2. Relevant equations
Series expansion, logarithmic series

3. The attempt at a solution
Let $y=e^{-x}-\frac{1-x}{{\left(1-x^2\right)}^{\frac{1}{2}}{\left(1-x^3\right)}^{\frac{1}{3}}}$

${\ln y={\ln \left[\frac{1-x}{{\left(1-x^2\right)}^{\frac{1}{2}}{\left(1-x^3\right)}^{\frac{1}{3}}}\right]\ }\ }$

${\ln y\ }={\ln \left(1-x\right)\ }-\frac{1}{2}{\ln \left(1-x^2\right)-\frac{1}{3}{\ln \left(1-x^3\right)\ }\ }$

${\ln y\ }=\left(-x-\frac{x^2}{2}-\frac{x^3}{3}-\frac{x^4}{4}-\frac{x^5}{5}\right)-\frac{1}{2}\left(-x^2-\frac{x^4}{2}\right)-\frac{1}{3}\left(-x^3\right)$

${\ln y\ }=-x-\frac{x^5}{5}$

$y=e^{-x}\cdot e^{-\frac{x^5}{5}}$

$ye^x=e^{-\frac{x^5}{5}}$

$\left[\frac{1-x}{{\left(1-x^2\right)}^{\frac{1}{2}}{\left(1-x^3\right)}^{\frac{1}{3}}}\right]e^x=e^{-\frac{x^5}{5}}$

I know I'm incredibly close to the answer, however it seems like I can't solve it.

2. Jan 20, 2015

### RUber

You seem to have left off the e^(-x) term in your first step with the log.

3. Jan 21, 2015

### sooyong94

I'm aware of this, however the reason why I do this is to find the series expansion of the (1-x)/((1-x^2)^(1/2) (1-x^3)^(1/3)) first, then use it to subtract from the series expansion of e^-x.

4. Jan 21, 2015

### RUber

Then perhaps you simply mislabeled your y.
If $y = \frac{ 1-x }{ (1-x^2)^{1/2}(1-x^3)^{1/3}}$ then I agree that you might write
$y = e^{-x - x^5/5}$
Your expression then is $e^{-x} - e^{-x - x^5/5}$
Take a look at the series representations of those two exponentials.

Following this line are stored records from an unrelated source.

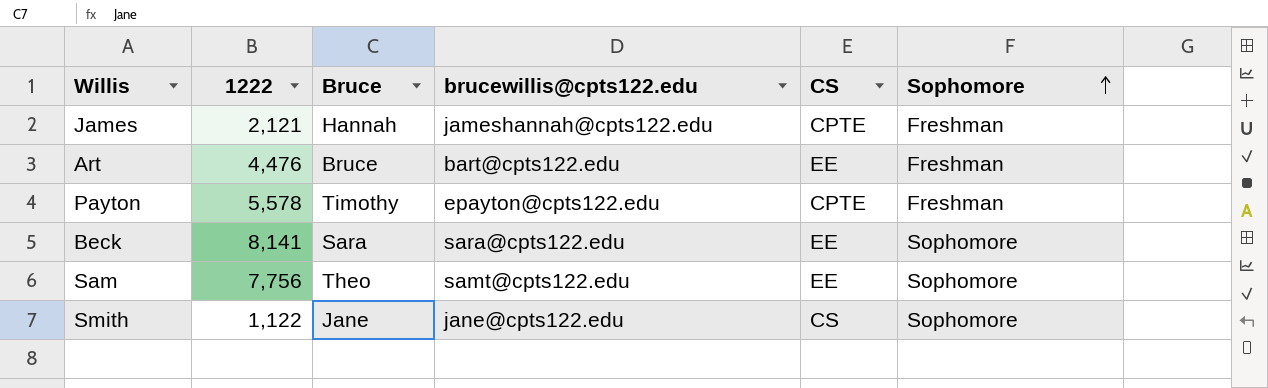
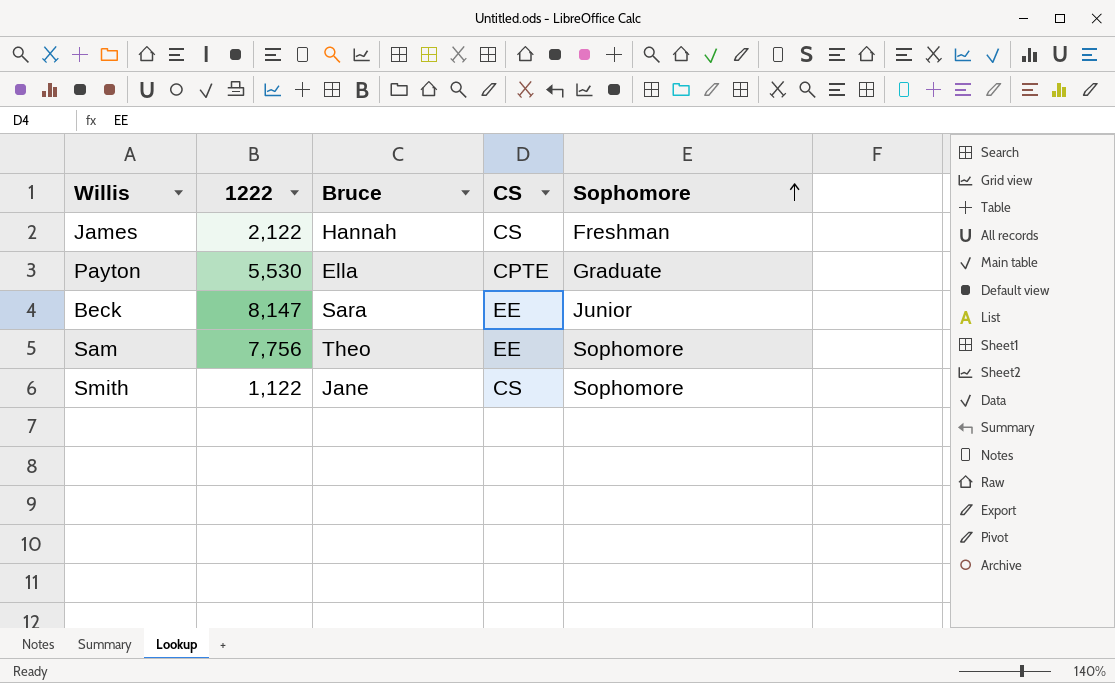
column brucewillis@cpts122.edu | position: 4 -> none
row Art: 4,476 | Bruce | bart@cpts122.edu | EE | Freshman -> none
James | 1222: 2,121 -> 2,122
James | CS: CPTE -> CS
Payton | 1222: 5,578 -> 5,530
Payton | Bruce: Timothy -> Ella
Payton | Sophomore: Freshman -> Graduate
Beck | 1222: 8,141 -> 8,147
Beck | Sophomore: Sophomore -> Junior

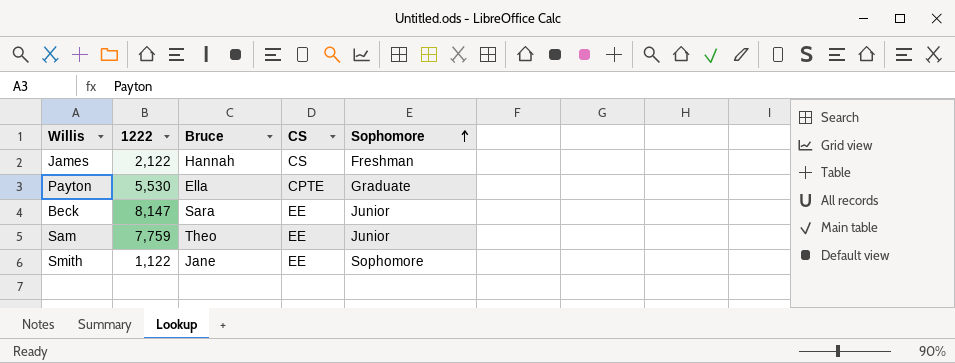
Sam | 1222: 7,756 -> 7,759
Sam | Sophomore: Sophomore -> Junior
Smith | CS: CS -> EE

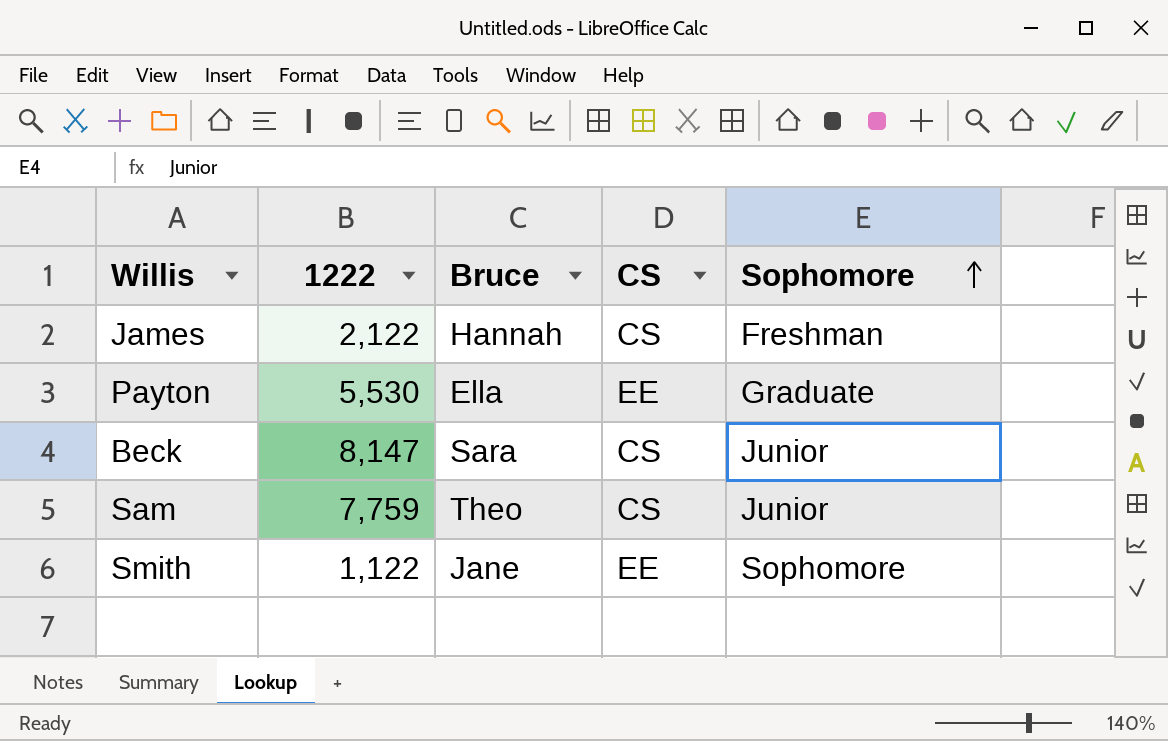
Payton | CS: CPTE -> EE
Beck | CS: EE -> CS
Sam | CS: EE -> CS

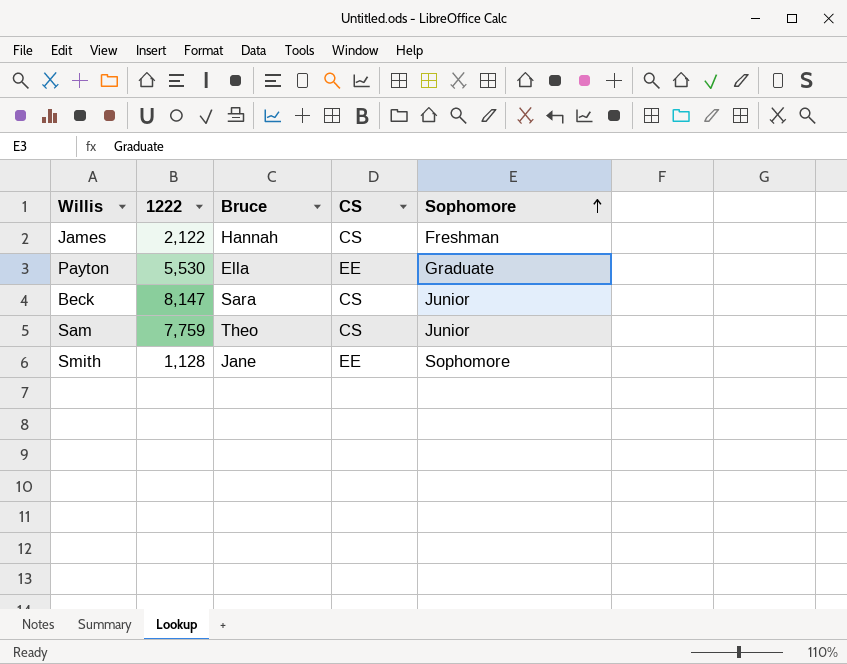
Smith | 1222: 1,122 -> 1,128

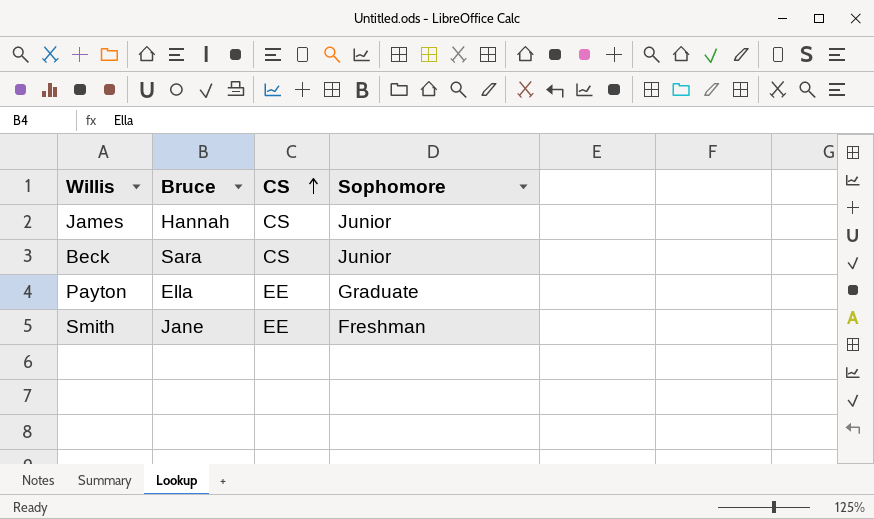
row order: Sophomore ascending -> CS ascending
column 1222 | position: 2 -> none
row Sam: 7,759 | Theo | CS | Junior -> none
James | Sophomore: Freshman -> Junior
Smith | Sophomore: Sophomore -> Freshman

The result should be clear.

5. Jan 22, 2015

### sooyong94

How do you get e^-x -e^(-x -x^5 /5) ?

6. Jan 22, 2015

### RUber

The way you expanded ln(y) was for the fraction part without the $e^{-x}$. So $e^{-x} - e^{ln y}$ should be your expression.
As you said in post #3, you wanted to subtract the fractional part from the exponential part.

7. Jan 22, 2015

### sooyong94

Wasn't if I use e^(ln y), the expression would change to e^(-x -x^5 /5) ?

8. Jan 22, 2015

### RUber

Back to my original point that in your first post you left $e^{-x}$ off when you took the log of y. So using the definition of y which I gave in post 4, you have the expression $e^{-x}-y$. You did all the work to express $y = e^{-x -x^5/5}$. Now you just have to subtract that from $e^{-x}$.

9. Jan 22, 2015

### sooyong94

Now I have e^-x -e^(-x-x^5/5) Should I expand both as a series?

10. Jan 23, 2015

### RUber

If you do, your answer will be evident.